* WHAT YOU ARE ASKED TO DO: Look through the records that follow. Copy every line containing the word "منطقه".

* THE RECORDS:
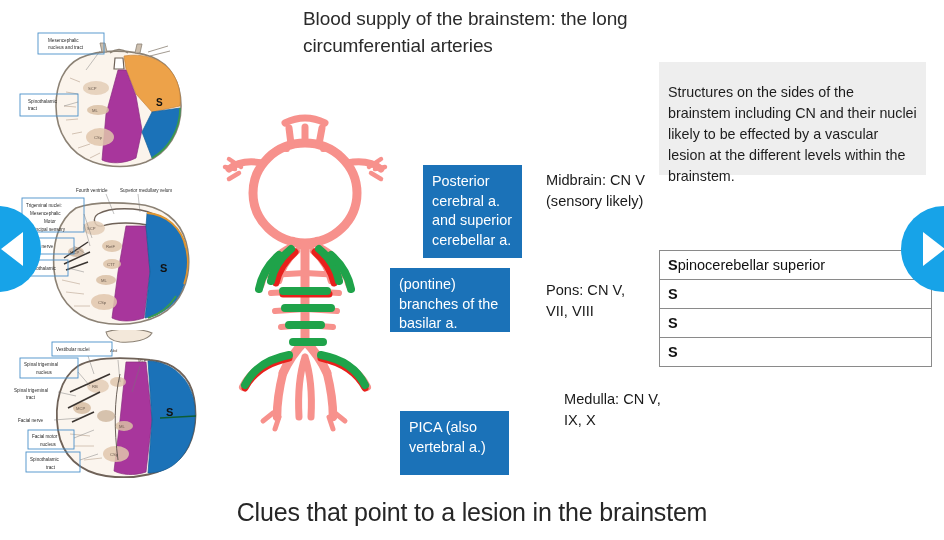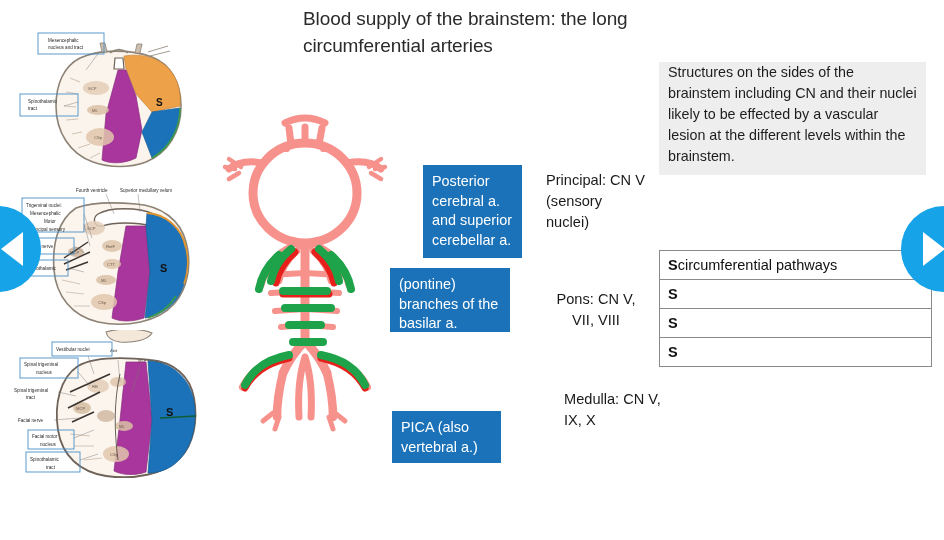--- a/index.html
+++ b/index.html
@@ -37,21 +37,21 @@
     color: #262626;
     letter-spacing: -0.2px;
   }
 
   
   .info-panel {
     position: absolute;
     left: 659px; top: 62px;
     width: 267px; height: 113px;
     background: #eeeeee;
-    padding: 0 9px 0 9px;
+    padding: 20px 9px 0 9px;
     font-size: 14.3px;
     line-height: 1.47;
     color: #1d1d1d;
   }
 
   
   .s-list {
     position: absolute;
     left: 659px; top: 250px;
     width: 273px;
@@ -77,31 +77,31 @@
     position: absolute;
     background: #1b72b8;
     color: #ffffff;
     font-size: 14.4px;
     line-height: 1.36;
     padding: 7px 9px 7px 9px;
     z-index: 3;
   }
   #box-pca  { left: 423px; top: 165px; width: 99px; height: 93px; }
   #box-pont { left: 390px; top: 268px; width: 120px; height: 64px; }
-  #box-pica { left: 392px; top: 411px; width: 109px; height: 52px; }
+  #box-pica { left: 400px; top: 411px; width: 109px; height: 64px; }
 
   
   .level-label {
     position: absolute;
     font-size: 14.6px;
     line-height: 1.44;
     color: #1a1a1a;
   }
   #lvl-midbrain { left: 546px; top: 170px; width: 100px; }
-  #lvl-pons     { left: 546px; top: 289px; width: 100px; text-align: center; }
+  #lvl-pons     { left: 546px; top: 280px; width: 100px; }
   #lvl-medulla  { left: 564px; top: 389px; width: 110px; }
 
   
   .nav-arrow {
     position: absolute;
     width: 86px; height: 86px;
     border-radius: 50%;
     background: #17a3e8;
     z-index: 12;
   }
@@ -149,38 +149,38 @@
 
   <div class="slide-title">Blood supply of the brainstem: the long circumferential arteries</div>
 
   <div class="info-panel">
     <span>Structures on the sides of the brainstem including CN and their nuclei likely to be effected by a vascular lesion at the different levels within the brainstem.</span>
   </div>
 
   <div class="s-list">
     <div class="s-list-row">
       <b>S</b>
-        <span>circumferential pathways</span>
+        <span>pinocerebellar superior</span>
     </div>
     <div class="s-list-row">
       <b>S</b>
     </div>
     <div class="s-list-row">
       <b>S</b>
     </div>
     <div class="s-list-row">
       <b>S</b>
     </div>
   </div>
 
   <div class="blue-box" id="box-pca">Posterior cerebral a. and superior cerebellar a.</div>
   <div class="blue-box" id="box-pont">(pontine) branches of the basilar a.</div>
   <div class="blue-box" id="box-pica">PICA (also vertebral a.)</div>
 
-  <div class="level-label" id="lvl-midbrain">Principal: CN V (sensory nuclei)</div>
+  <div class="level-label" id="lvl-midbrain">Midbrain: CN V (sensory likely)</div>
   <div class="level-label" id="lvl-pons">Pons: CN V, VII, VIII</div>
   <div class="level-label" id="lvl-medulla">Medulla: CN V, IX, X</div>
 
   <div class="anat-fig" id="fig-midbrain">
     <svg viewBox="0 0 198 158">
 
       <path d="M62 36 C46 44 38 62 38 84 C38 110 52 132 75 140 C92 146 112 146 128 140 C150 131 163 110 163 84 C163 60 152 42 134 35 C112 27 82 27 62 36 Z" fill="#fbf4ec" stroke="#8c8275" stroke-width="1.6"></path>
 
       <path d="M97 36 L105 36 L106 47 L96 47 Z" fill="#ffffff" stroke="#6f6258" stroke-width="1.2"></path>
 
@@ -425,14 +425,15 @@
     </svg>
   </div>
 
   <div class="nav-arrow" id="nav-prev">
     <div class="tri"></div>
   </div>
   <div class="nav-arrow" id="nav-next">
     <div class="tri"></div>
   </div>
 
+  <div class="slide-caption">Clues that point to a lesion in the brainstem</div>
 
 </div>
 
 </body></html>

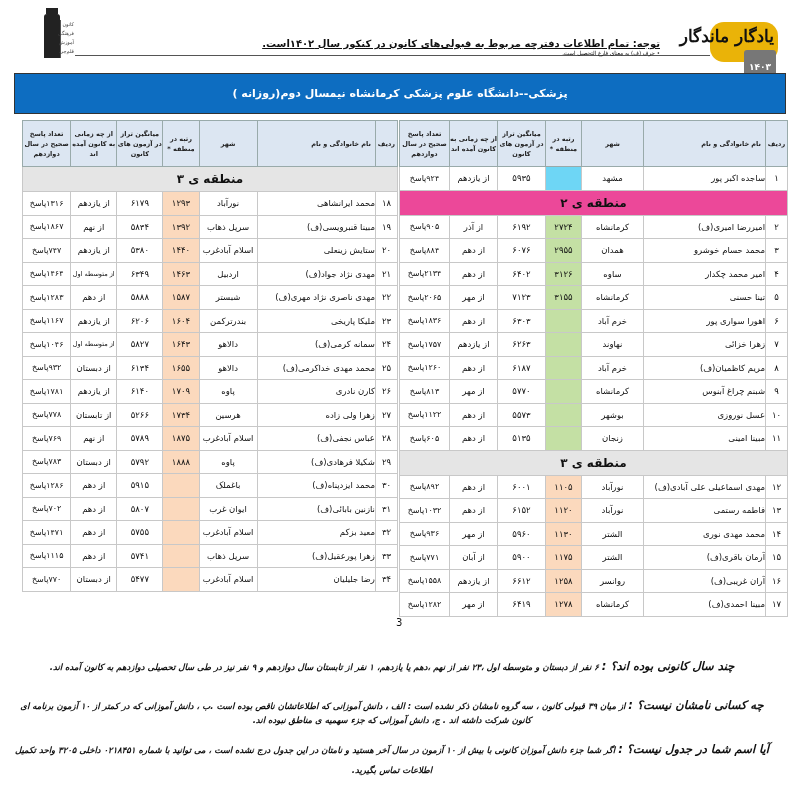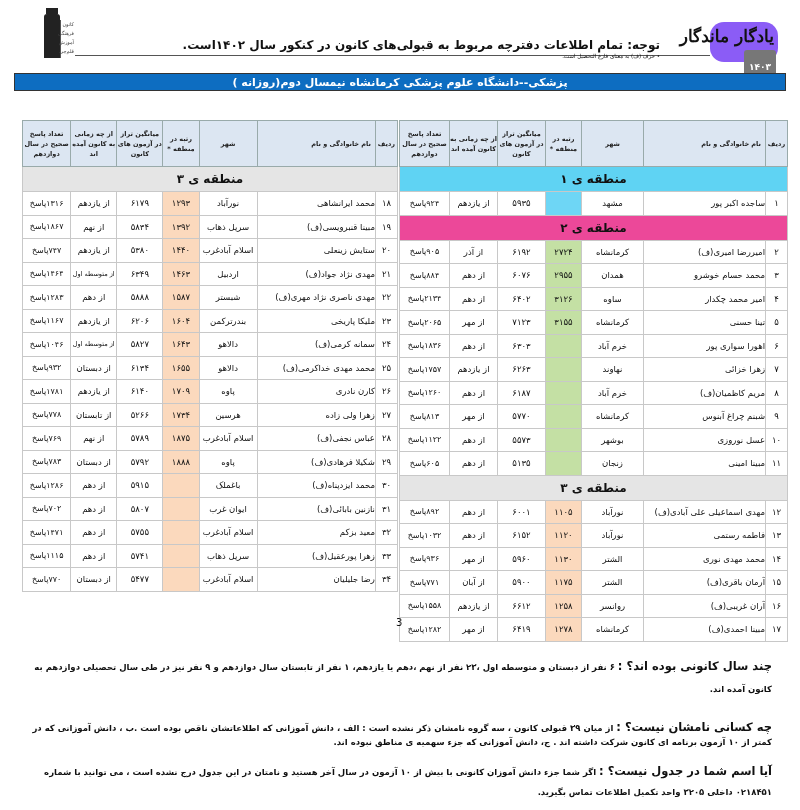--- a/index.html
+++ b/index.html
@@ -1,35 +1,35 @@
 <!DOCTYPE html>
 <html><head>
 <meta charset="utf-8">
 <style>
   * { box-sizing: border-box; margin: 0; padding: 0; }
   html, body { width: 800px; height: 810px; background: #ffffff; overflow: hidden; }
   body { font-family: "DejaVu Sans", sans-serif; color: #111; position: relative; }
 
   
   .header { position: absolute; left: 0; top: 0; width: 800px; height: 66px; }
-  .brand { position: absolute; right: 22px; top: 22px; width: 68px; height: 40px; background: #8b5cf6; border-radius: 14px; }
+  .brand { position: absolute; right: 22px; top: 22px; width: 68px; height: 40px; background: #eab308; border-radius: 14px; }
   .brand-text { position: absolute; right: 4px; top: 4px; font-family: "DejaVu Serif", serif; font-weight: bold; font-size: 17px; color: #111; direction: rtl; white-space: nowrap; }
   .brand-year { position: absolute; right: 24px; top: 50px; background: #777; color: #fff; font-size: 9px; font-weight: bold; padding: 12px 5px; border-radius: 3px; }
   .header-line { position: absolute; left: 75px; right: 90px; top: 55px; height: 1px; background: #555; }
   .notice { position: absolute; right: 140px; top: 38px; direction: rtl; text-align: right; }
-  .notice-main { font-size: 12px; font-weight: bold; }
+  .notice-main { font-size: 10px; font-weight: bold; text-decoration: underline; }
   .notice-sub { font-size: 5.5px; margin-top: 1px; }
   .logo { position: absolute; left: 44px; top: 6px; width: 32px; height: 52px; }
   .logo-figure { position: absolute; left: 0; top: 8px; width: 16px; height: 44px; background: #222; border-radius: 3px 3px 0 0; }
   .logo-cap { position: absolute; left: 2px; top: 2px; width: 12px; height: 6px; background: #222; }
   .logo-board { position: absolute; left: 16px; top: 14px; width: 14px; height: 38px; border-left: 1px solid #555; }
   .logo-word { font-size: 5px; line-height: 9px; color: #444; text-align: right; direction: rtl; }
 
   
-  .title-bar { position: absolute; left: 14px; top: 73px; width: 772px; height: 18px; background: #0d6dc1; border: 1px solid #333; display: flex; align-items: center; justify-content: center; }
+  .title-bar { position: absolute; left: 14px; top: 73px; width: 772px; height: 41px; background: #0d6dc1; border: 1px solid #333; display: flex; align-items: center; justify-content: center; }
   .title-text { color: #fff; font-weight: bold; font-size: 11px; direction: rtl; }
 
   
   .tbl { position: absolute; top: 120px; border-collapse: collapse; direction: rtl; font-size: 8px; table-layout: fixed; }
   .tbl-right { right: 12px; width: 388px; }
   .tbl-left { left: 22px; width: 376px; }
   .tbl th { background: #dce6f2; font-weight: bold; font-size: 6.5px; line-height: 10px; height: 46px; border: 1px solid #9aa; color: #222; }
   .tbl td { border: 1px solid #c8c8c8; height: 23.5px; text-align: center; white-space: nowrap; overflow: hidden; font-size: 8.5px; }
   .tbl td.c-name { text-align: right; }
   .tbl td.c-idx { text-align: center; }
@@ -39,21 +39,21 @@
   .r1 td { background: #5fd3f3; }
   .r2 td { background: #ec4899; }
   .r3 td { background: #e5e5e5; }
   .rank1 { background: #6ed6f5; }
   .rank2 { background: #c4e0a4; }
   .rank3 { background: #fbd9bd; }
 
   .page-num { position: absolute; left: 396px; top: 617px; font-size: 10px; }
 
   
-  .footer { position: absolute; right: 28px; top: 655px; width: 760px; direction: rtl; text-align: right; font-size: 8.5px; font-weight: bold; line-height: 22px; }
+  .footer { position: absolute; right: 28px; top: 655px; width: 760px; direction: rtl; text-align: center; font-size: 8.5px; font-weight: bold; line-height: 22px; font-style: italic; }
   .footer .q { font-size: 11.5px; font-weight: bold; }
   .footer p { margin: 0; }
   .footer .tight { line-height: 14px; }
 </style>
 </head>
 <body>
 
 <div class="header">
   <div class="logo">
     <div class="logo-cap"></div>
@@ -95,23 +95,20 @@
       <th>ردیف</th>
       <th style="text-align:right;padding-right:4px">نام خانوادگی و نام</th>
       <th>شهر</th>
       <th>رتبه در منطقه *</th>
       <th>میانگین تراز در آزمون های کانون</th>
       <th>از چه زمانی به کانون آمده اند</th>
       <th>تعداد پاسخ صحیح در سال دوازدهم</th>
     </tr>
   </thead>
   <tbody>
-      <tr class="region r1">
-        <td colspan="7">منطقه ی ۱</td>
-      </tr>
       <tr>
         <td class="c-idx">۱</td>
         <td class="c-name">ساجده اکبر پور</td>
         <td class="c-city">مشهد</td>
         <td class="c-rank rank1"></td>
         <td class="c-avg">۵۹۳۵</td>
         <td class="c-since">از یازدهم</td>
         <td class="c-ans">۹۲۴پاسخ</td>
       </tr>
       <tr class="region r2">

* ANSWER AREA:
       <th>رتبه در منطقه *</th>
-        <td colspan="7">منطقه ی ۱</td>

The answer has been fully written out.